**Recorded information**
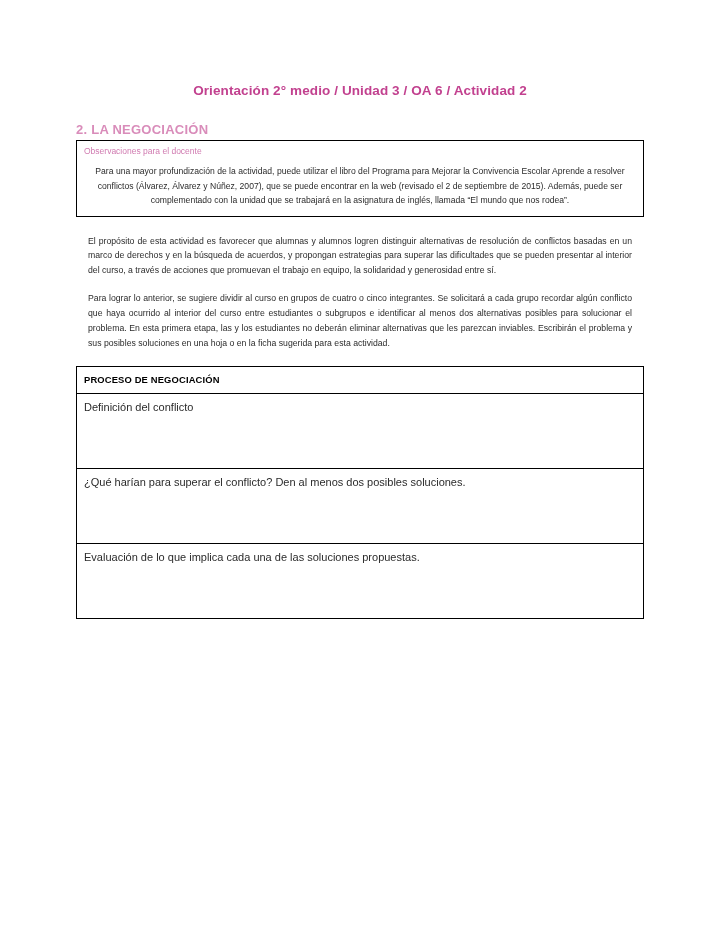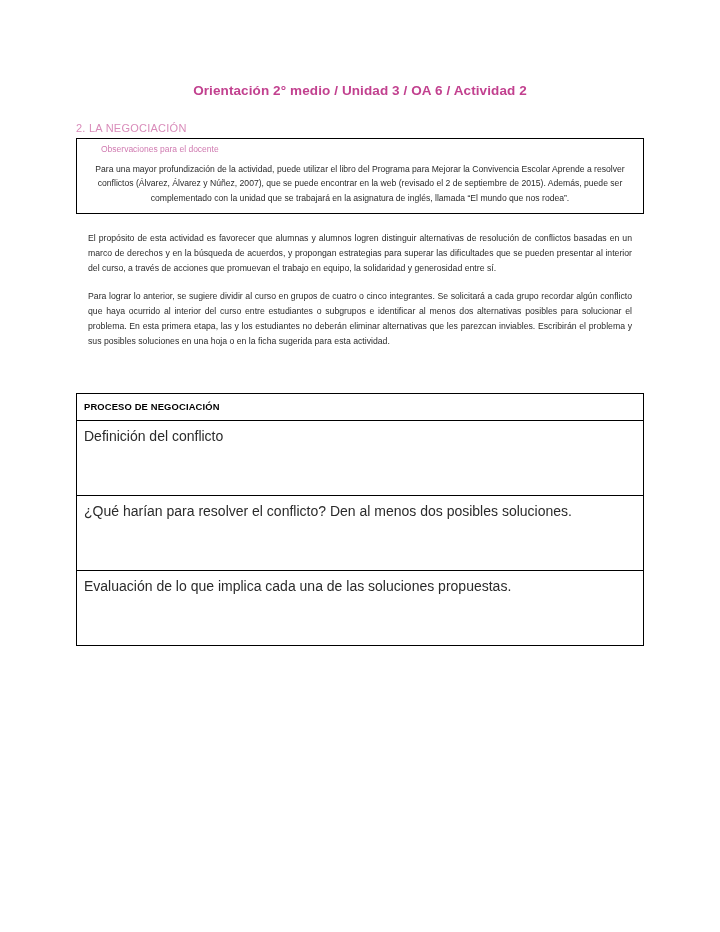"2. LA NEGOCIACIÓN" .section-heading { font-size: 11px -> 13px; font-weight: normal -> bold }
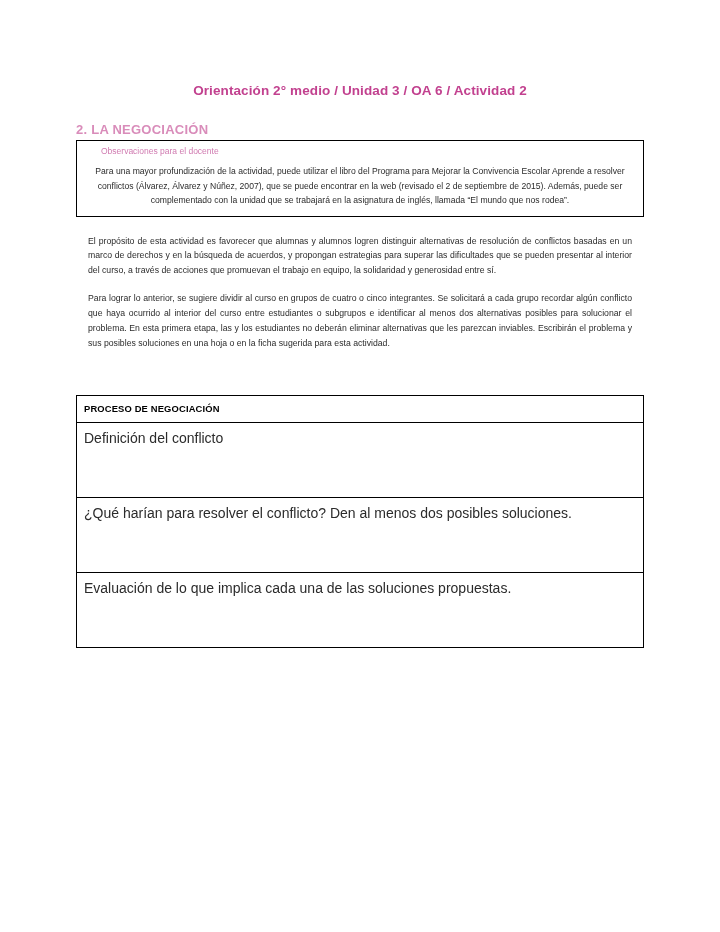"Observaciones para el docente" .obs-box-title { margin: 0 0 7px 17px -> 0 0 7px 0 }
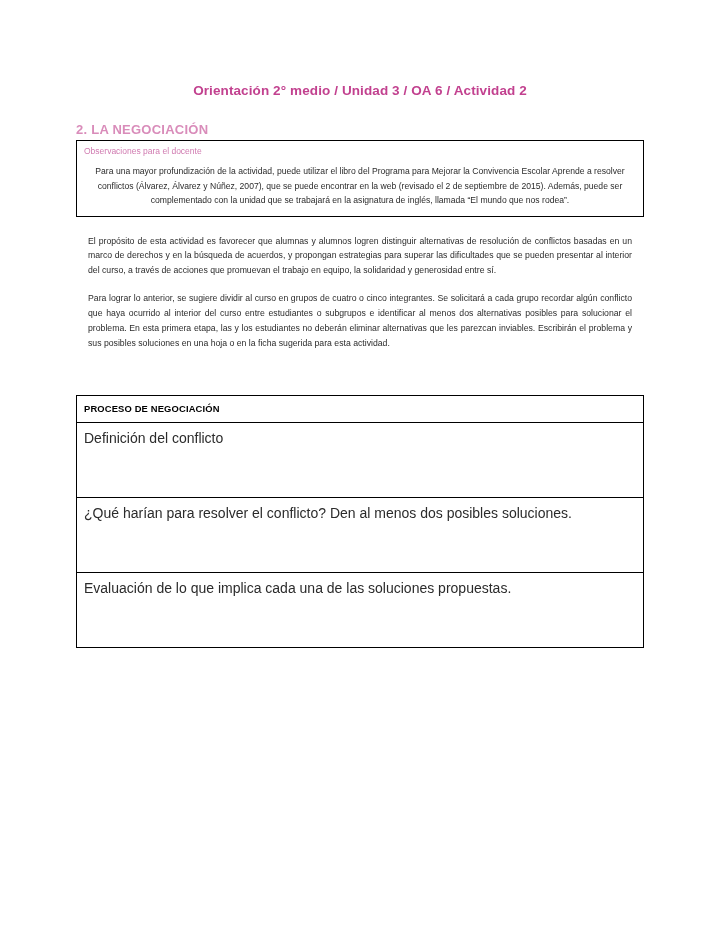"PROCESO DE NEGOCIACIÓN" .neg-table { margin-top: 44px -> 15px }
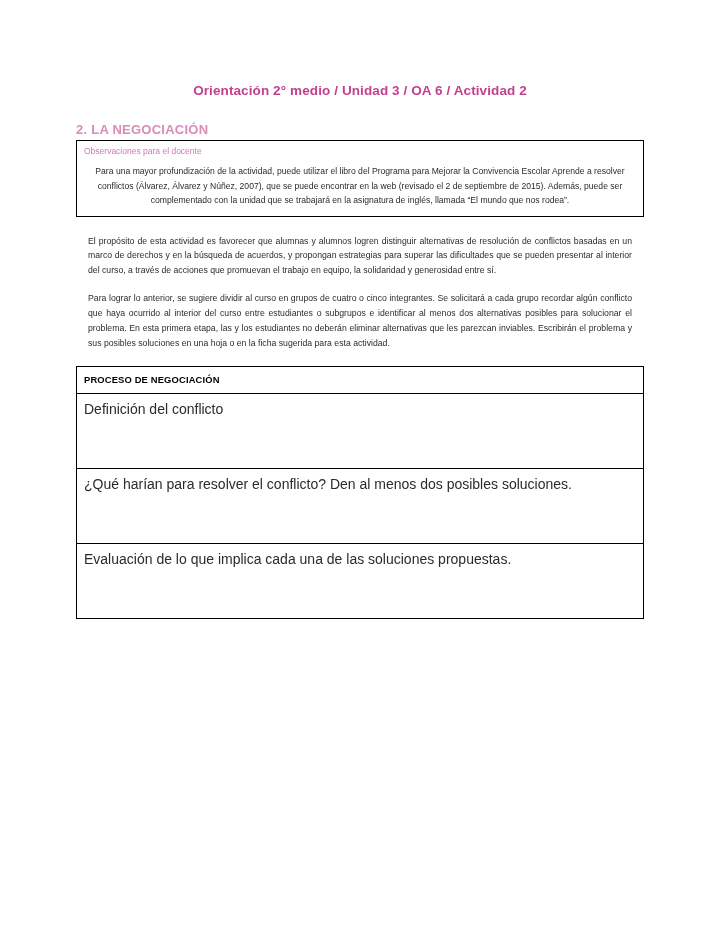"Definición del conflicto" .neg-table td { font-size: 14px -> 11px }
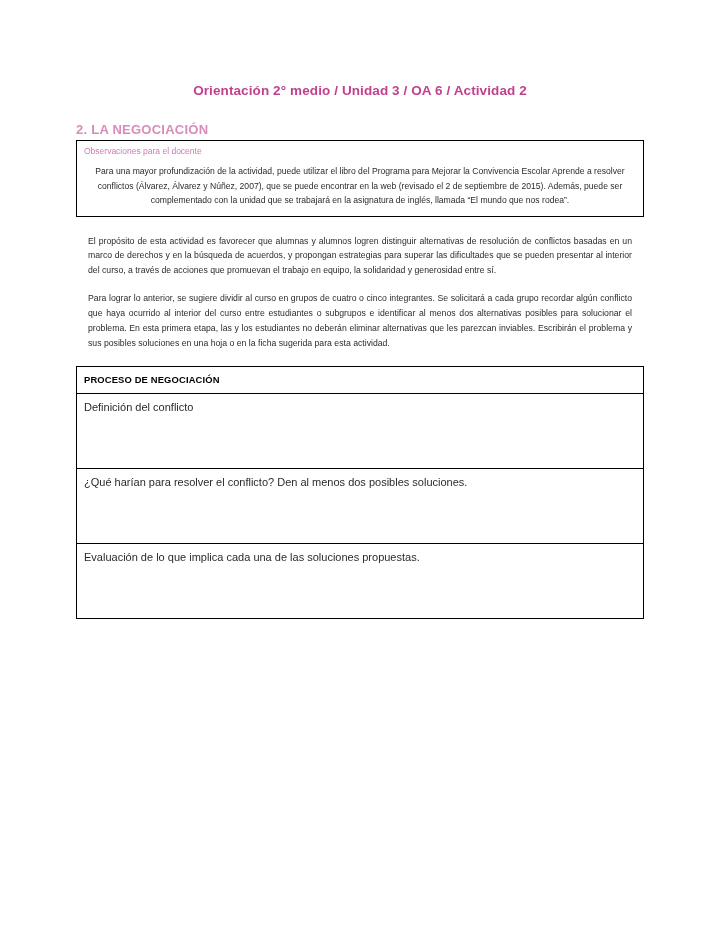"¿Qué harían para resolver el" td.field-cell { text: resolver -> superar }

* * *

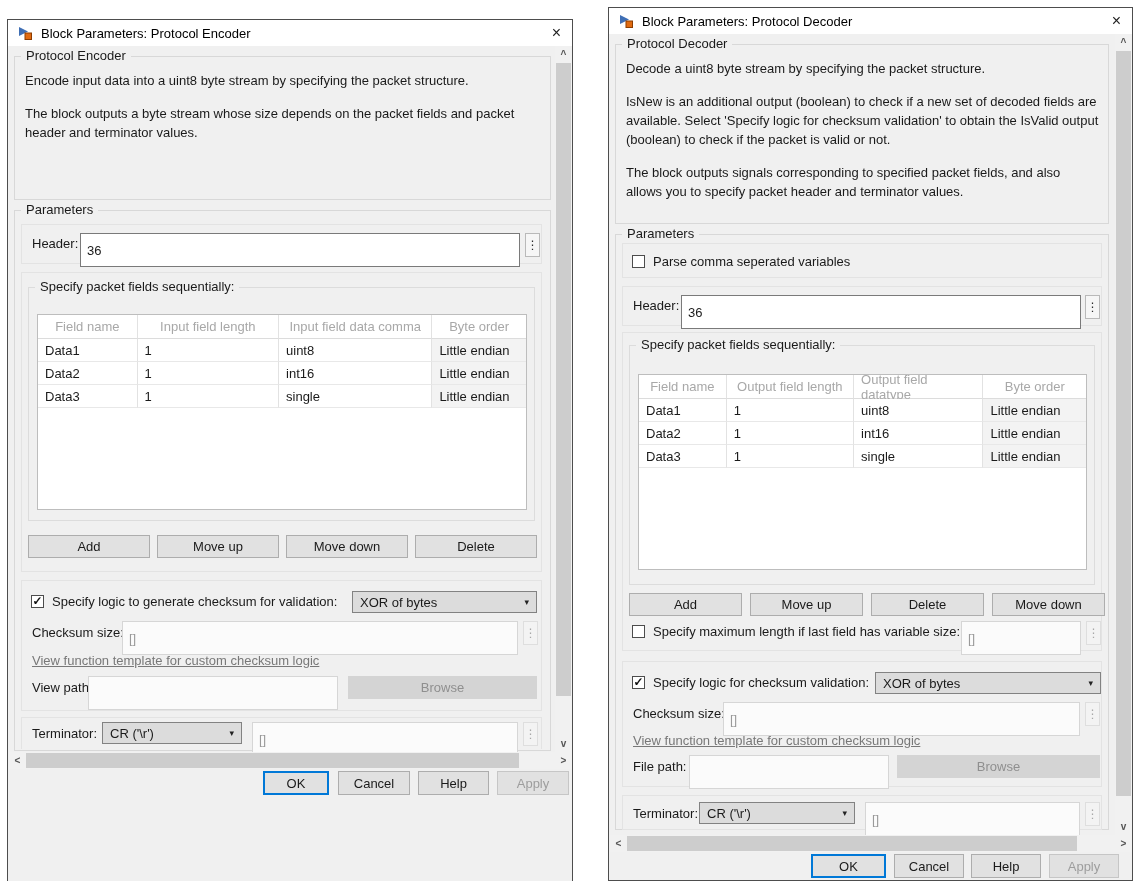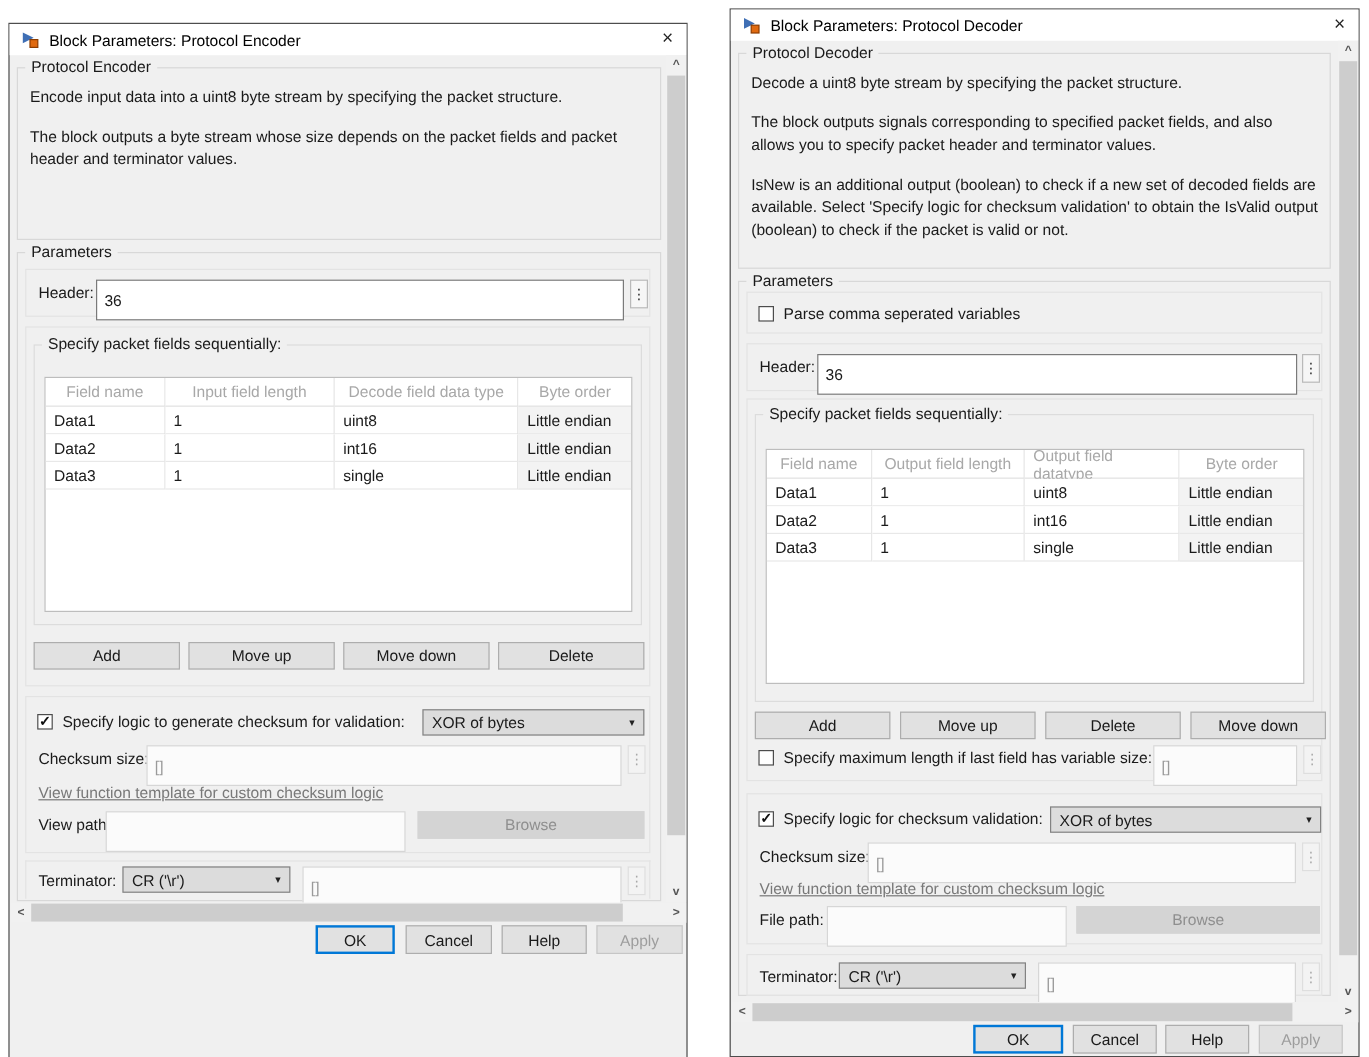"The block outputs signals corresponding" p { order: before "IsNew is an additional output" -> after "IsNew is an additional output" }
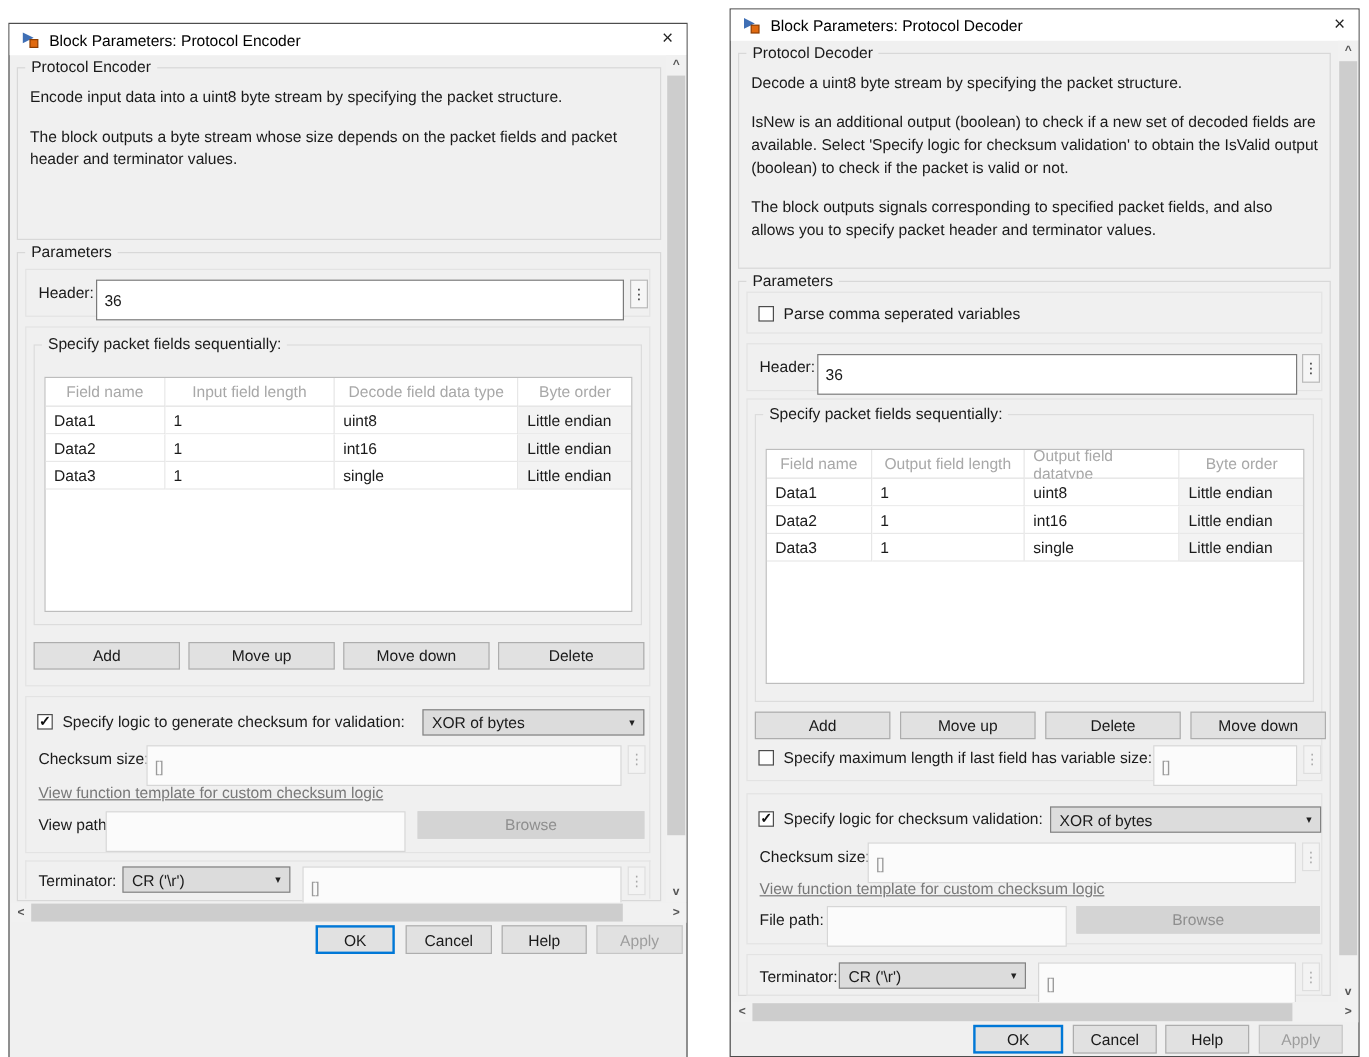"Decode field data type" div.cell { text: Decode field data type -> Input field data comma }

---

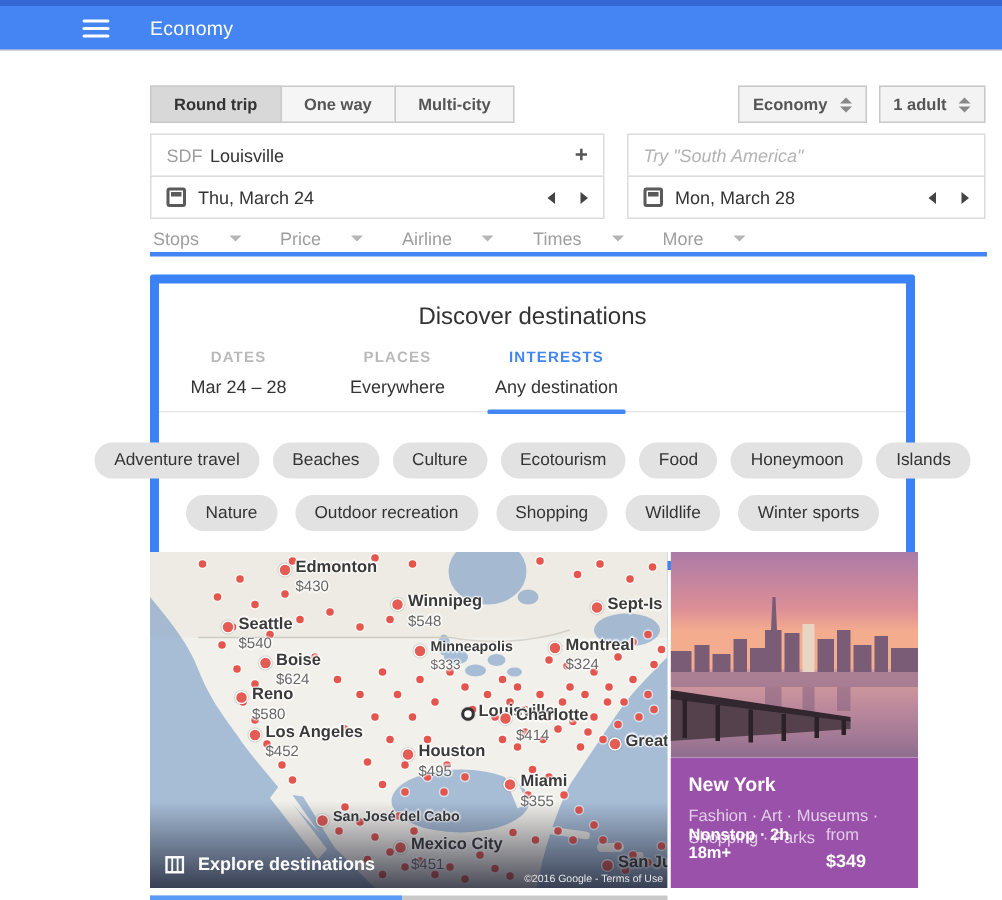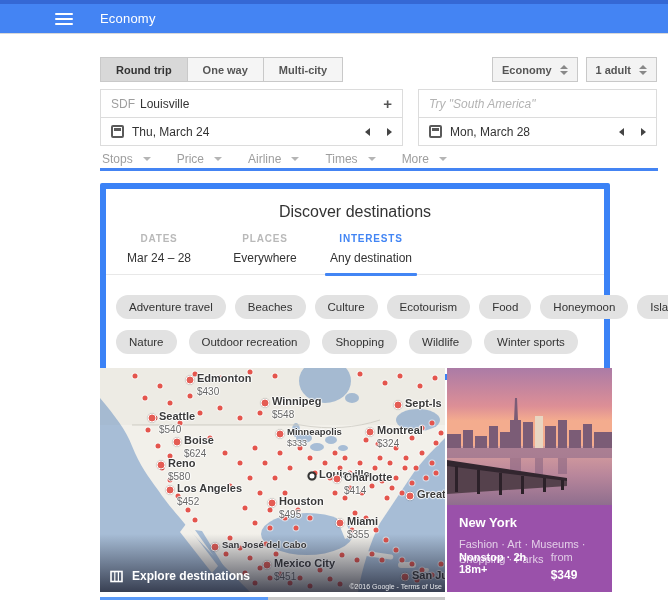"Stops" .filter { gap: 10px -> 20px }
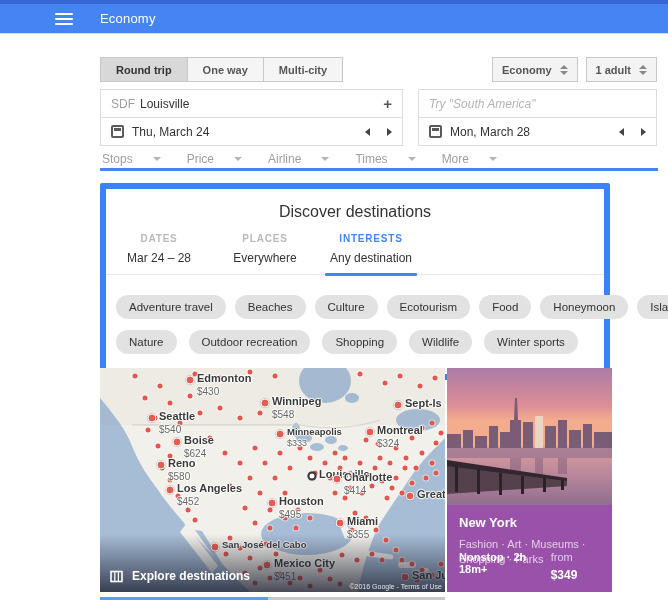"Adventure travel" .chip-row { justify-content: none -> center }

**Your goal**
In the data above, start at the line holding "font-size: 11px ->" and stop after the line holding "harían para resolver"; write out those lines exactly, without pictures.

**Solution below**
"2. LA NEGOCIACIÓN" .section-heading { font-size: 11px -> 13px; font-weight: normal -> bold }
"Observaciones para el docente" .obs-box-title { margin: 0 0 7px 17px -> 0 0 7px 0 }
"PROCESO DE NEGOCIACIÓN" .neg-table { margin-top: 44px -> 15px }
"Definición del conflicto" .neg-table td { font-size: 14px -> 11px }
"¿Qué harían para resolver el" td.field-cell { text: resolver -> superar }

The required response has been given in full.